§ Work item: Every line from the one with "(413, 113) // -> (265, 45) none" to the one with "tmk_core/tool/chibios/ChibiOS-Contrib. // If", including those two, is to be copied exactly; all other lines of the entries below are left out.

═══ Material to process

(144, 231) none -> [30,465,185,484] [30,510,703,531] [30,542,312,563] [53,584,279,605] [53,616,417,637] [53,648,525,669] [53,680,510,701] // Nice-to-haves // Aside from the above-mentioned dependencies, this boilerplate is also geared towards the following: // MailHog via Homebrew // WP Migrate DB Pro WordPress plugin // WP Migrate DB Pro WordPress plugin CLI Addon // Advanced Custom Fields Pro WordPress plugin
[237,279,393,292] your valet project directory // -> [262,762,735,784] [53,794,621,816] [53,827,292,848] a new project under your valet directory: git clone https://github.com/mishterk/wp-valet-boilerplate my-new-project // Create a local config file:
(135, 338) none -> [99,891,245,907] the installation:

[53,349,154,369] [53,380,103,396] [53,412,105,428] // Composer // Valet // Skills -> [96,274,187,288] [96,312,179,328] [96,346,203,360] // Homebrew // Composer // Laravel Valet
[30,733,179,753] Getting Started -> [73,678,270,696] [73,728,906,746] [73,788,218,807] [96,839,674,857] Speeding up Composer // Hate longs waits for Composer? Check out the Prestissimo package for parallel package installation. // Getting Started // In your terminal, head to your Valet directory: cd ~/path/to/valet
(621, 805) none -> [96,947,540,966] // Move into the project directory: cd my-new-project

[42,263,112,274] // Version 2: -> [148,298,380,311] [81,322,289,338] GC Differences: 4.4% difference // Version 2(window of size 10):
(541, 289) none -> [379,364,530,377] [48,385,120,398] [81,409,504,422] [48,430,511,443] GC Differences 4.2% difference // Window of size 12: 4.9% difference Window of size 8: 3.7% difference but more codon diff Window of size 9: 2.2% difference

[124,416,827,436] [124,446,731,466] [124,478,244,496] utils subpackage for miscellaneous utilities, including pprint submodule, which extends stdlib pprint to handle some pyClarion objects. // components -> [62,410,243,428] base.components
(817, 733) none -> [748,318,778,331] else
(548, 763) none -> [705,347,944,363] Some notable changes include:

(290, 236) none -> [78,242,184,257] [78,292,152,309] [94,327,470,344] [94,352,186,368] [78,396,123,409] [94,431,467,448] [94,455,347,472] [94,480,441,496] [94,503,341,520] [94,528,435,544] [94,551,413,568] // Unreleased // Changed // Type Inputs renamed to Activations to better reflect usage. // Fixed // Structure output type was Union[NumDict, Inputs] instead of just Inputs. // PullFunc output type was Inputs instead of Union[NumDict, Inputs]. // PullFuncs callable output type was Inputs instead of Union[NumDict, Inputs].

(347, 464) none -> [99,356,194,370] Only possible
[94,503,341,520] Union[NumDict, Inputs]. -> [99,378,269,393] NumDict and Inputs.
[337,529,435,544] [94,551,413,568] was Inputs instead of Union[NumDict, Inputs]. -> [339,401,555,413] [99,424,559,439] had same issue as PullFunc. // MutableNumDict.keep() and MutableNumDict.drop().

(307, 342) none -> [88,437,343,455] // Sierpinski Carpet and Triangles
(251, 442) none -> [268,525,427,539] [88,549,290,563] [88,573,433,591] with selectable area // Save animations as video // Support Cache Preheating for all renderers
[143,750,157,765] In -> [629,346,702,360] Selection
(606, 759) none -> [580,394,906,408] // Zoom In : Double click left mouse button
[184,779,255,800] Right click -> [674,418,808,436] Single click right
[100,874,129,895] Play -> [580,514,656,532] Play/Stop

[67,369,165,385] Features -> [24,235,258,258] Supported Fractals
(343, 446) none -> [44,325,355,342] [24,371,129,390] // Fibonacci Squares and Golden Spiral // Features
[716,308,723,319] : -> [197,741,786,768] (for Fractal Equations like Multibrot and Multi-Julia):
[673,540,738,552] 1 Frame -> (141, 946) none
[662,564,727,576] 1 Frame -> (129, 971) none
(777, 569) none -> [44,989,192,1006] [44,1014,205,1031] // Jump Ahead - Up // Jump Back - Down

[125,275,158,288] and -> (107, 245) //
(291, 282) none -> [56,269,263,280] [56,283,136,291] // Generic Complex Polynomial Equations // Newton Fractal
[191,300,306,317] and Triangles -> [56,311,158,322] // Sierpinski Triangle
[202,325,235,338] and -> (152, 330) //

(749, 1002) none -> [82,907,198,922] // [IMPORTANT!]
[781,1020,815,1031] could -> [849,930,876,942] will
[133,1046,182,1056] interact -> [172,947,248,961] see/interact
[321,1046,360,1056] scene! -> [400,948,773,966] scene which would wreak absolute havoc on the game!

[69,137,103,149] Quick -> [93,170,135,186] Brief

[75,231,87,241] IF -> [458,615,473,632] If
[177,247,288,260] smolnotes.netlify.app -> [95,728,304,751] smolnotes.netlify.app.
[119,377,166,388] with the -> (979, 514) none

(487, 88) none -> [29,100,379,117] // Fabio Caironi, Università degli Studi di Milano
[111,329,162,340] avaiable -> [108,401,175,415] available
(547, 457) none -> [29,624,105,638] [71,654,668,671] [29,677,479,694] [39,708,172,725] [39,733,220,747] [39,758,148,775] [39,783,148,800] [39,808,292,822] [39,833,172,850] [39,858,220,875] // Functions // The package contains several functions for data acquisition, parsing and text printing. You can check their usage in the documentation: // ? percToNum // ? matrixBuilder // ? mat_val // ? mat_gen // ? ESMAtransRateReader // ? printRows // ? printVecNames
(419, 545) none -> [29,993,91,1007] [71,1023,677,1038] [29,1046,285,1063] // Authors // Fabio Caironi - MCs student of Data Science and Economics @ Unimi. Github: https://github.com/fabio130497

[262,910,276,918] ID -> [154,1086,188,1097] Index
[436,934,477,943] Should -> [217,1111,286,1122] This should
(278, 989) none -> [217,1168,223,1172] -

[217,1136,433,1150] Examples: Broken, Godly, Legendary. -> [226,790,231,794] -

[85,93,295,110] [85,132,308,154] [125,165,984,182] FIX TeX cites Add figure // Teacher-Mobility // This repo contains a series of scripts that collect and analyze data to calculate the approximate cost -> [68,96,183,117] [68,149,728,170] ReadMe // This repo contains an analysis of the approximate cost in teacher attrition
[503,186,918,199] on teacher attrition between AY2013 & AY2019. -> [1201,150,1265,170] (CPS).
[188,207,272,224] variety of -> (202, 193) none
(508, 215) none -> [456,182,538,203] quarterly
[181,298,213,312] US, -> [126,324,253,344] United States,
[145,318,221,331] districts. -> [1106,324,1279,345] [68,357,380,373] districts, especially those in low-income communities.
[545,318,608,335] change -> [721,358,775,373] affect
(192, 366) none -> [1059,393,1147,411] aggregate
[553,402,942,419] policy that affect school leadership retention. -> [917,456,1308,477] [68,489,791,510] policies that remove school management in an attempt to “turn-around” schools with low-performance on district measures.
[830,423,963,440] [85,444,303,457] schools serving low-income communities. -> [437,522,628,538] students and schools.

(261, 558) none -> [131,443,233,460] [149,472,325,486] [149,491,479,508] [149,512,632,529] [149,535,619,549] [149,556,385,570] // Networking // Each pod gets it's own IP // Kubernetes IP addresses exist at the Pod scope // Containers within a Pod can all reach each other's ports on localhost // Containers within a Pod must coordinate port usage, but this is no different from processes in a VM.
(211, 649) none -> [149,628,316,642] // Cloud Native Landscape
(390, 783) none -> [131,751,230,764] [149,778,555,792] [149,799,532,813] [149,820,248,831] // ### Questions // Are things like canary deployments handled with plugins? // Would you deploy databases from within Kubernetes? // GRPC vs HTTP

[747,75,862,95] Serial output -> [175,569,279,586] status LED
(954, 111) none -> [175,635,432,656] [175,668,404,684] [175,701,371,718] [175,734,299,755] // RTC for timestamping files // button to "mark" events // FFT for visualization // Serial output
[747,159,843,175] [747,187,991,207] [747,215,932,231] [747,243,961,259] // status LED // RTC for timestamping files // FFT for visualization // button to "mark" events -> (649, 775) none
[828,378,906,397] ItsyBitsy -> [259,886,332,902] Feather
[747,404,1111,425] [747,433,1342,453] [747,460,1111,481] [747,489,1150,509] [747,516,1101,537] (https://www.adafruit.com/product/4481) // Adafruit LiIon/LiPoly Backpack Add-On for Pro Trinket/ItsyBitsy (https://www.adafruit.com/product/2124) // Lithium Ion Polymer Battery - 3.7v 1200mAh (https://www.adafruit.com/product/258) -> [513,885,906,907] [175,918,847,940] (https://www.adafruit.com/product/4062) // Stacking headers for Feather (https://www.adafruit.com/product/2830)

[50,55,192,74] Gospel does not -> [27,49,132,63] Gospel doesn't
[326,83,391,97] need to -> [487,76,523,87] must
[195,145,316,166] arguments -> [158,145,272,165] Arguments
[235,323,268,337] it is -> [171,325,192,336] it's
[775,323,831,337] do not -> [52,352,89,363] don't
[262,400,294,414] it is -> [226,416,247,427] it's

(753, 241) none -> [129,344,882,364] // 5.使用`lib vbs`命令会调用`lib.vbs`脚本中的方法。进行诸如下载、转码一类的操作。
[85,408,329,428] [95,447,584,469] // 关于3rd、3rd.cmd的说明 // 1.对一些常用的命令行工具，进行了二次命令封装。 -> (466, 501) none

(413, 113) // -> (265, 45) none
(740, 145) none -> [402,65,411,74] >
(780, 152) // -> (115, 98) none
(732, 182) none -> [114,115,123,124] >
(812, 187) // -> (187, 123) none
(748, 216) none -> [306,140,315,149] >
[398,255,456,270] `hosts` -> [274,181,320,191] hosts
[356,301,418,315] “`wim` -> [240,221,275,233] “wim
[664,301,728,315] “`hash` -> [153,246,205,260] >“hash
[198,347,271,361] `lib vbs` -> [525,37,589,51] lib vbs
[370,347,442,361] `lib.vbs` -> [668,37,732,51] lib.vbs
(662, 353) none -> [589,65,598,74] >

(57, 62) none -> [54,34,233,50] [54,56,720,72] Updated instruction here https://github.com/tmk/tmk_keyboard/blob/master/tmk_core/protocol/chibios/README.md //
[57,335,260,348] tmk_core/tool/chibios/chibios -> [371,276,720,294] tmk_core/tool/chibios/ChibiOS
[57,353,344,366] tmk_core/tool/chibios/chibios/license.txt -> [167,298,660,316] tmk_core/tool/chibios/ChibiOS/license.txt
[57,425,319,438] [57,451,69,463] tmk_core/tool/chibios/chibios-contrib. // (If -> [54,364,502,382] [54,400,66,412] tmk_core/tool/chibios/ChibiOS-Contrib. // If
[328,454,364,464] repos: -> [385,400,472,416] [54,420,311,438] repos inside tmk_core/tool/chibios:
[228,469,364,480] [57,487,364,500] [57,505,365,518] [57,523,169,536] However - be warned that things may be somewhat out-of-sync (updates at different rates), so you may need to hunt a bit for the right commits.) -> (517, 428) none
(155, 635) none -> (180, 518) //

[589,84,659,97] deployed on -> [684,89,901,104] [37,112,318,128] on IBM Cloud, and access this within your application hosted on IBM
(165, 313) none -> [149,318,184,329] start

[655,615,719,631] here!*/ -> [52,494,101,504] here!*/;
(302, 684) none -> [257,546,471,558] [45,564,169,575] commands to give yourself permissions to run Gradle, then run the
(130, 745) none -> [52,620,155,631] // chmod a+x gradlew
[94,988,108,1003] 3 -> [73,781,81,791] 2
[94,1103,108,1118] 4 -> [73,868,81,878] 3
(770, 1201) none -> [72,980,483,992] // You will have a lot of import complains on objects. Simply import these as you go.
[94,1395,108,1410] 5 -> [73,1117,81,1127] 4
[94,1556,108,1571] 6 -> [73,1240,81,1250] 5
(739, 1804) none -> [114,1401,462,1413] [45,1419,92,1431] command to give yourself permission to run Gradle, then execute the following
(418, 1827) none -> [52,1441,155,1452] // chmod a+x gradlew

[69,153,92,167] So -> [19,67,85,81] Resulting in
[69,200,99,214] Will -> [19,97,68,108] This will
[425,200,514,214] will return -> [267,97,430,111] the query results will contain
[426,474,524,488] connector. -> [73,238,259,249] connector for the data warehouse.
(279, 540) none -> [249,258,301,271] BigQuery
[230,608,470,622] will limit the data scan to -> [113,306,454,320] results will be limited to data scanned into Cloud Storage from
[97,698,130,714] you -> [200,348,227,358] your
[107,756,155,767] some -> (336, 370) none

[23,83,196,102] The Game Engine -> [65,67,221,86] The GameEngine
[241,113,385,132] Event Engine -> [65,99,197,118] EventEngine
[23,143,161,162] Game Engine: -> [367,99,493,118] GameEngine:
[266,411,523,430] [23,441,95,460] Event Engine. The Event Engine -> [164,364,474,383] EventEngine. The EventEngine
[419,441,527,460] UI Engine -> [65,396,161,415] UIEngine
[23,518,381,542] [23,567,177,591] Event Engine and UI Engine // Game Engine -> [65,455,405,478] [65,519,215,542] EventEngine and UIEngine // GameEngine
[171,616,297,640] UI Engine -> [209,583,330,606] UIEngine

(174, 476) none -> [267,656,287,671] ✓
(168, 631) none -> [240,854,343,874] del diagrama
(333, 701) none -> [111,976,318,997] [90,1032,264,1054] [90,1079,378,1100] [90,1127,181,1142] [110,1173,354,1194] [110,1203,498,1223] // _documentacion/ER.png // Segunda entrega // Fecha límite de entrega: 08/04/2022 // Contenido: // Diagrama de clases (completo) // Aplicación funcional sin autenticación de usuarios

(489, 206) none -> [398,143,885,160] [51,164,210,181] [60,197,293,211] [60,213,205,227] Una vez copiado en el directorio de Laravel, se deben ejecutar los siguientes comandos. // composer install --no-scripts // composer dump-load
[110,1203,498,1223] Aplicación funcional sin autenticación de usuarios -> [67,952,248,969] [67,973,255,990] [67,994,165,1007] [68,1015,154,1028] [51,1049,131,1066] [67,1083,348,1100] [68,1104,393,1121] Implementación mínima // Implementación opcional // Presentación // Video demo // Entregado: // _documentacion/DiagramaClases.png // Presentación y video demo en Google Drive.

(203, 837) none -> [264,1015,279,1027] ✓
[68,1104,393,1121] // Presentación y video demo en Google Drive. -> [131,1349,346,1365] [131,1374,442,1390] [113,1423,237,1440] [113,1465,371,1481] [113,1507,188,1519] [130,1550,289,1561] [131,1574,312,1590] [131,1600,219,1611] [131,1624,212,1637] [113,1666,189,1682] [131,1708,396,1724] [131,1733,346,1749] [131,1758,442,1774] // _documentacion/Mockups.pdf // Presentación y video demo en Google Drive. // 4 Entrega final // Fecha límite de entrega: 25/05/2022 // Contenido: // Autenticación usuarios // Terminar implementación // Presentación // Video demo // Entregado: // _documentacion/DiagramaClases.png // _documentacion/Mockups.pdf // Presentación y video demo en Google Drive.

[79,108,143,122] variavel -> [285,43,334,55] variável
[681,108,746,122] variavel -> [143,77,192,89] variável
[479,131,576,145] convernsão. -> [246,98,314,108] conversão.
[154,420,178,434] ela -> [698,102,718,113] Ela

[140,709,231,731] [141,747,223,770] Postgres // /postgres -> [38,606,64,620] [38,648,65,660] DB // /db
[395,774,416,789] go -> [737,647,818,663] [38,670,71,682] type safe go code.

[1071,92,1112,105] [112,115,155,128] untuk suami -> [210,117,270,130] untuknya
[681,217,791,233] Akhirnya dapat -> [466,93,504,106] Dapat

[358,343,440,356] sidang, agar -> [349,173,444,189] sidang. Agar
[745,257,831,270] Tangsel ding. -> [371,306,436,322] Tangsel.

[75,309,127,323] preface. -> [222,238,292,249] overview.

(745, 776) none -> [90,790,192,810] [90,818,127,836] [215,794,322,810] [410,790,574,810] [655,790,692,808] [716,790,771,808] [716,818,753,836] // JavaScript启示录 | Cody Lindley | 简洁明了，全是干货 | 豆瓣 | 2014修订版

══════

§ Response to the exercise:
(413, 113) // -> (265, 45) none
(740, 145) none -> [402,65,411,74] >
(780, 152) // -> (115, 98) none
(732, 182) none -> [114,115,123,124] >
(812, 187) // -> (187, 123) none
(748, 216) none -> [306,140,315,149] >
[398,255,456,270] `hosts` -> [274,181,320,191] hosts
[356,301,418,315] “`wim` -> [240,221,275,233] “wim
[664,301,728,315] “`hash` -> [153,246,205,260] >“hash
[198,347,271,361] `lib vbs` -> [525,37,589,51] lib vbs
[370,347,442,361] `lib.vbs` -> [668,37,732,51] lib.vbs
(662, 353) none -> [589,65,598,74] >

(57, 62) none -> [54,34,233,50] [54,56,720,72] Updated instruction here https://github.com/tmk/tmk_keyboard/blob/master/tmk_core/protocol/chibios/README.md //
[57,335,260,348] tmk_core/tool/chibios/chibios -> [371,276,720,294] tmk_core/tool/chibios/ChibiOS
[57,353,344,366] tmk_core/tool/chibios/chibios/license.txt -> [167,298,660,316] tmk_core/tool/chibios/ChibiOS/license.txt
[57,425,319,438] [57,451,69,463] tmk_core/tool/chibios/chibios-contrib. // (If -> [54,364,502,382] [54,400,66,412] tmk_core/tool/chibios/ChibiOS-Contrib. // If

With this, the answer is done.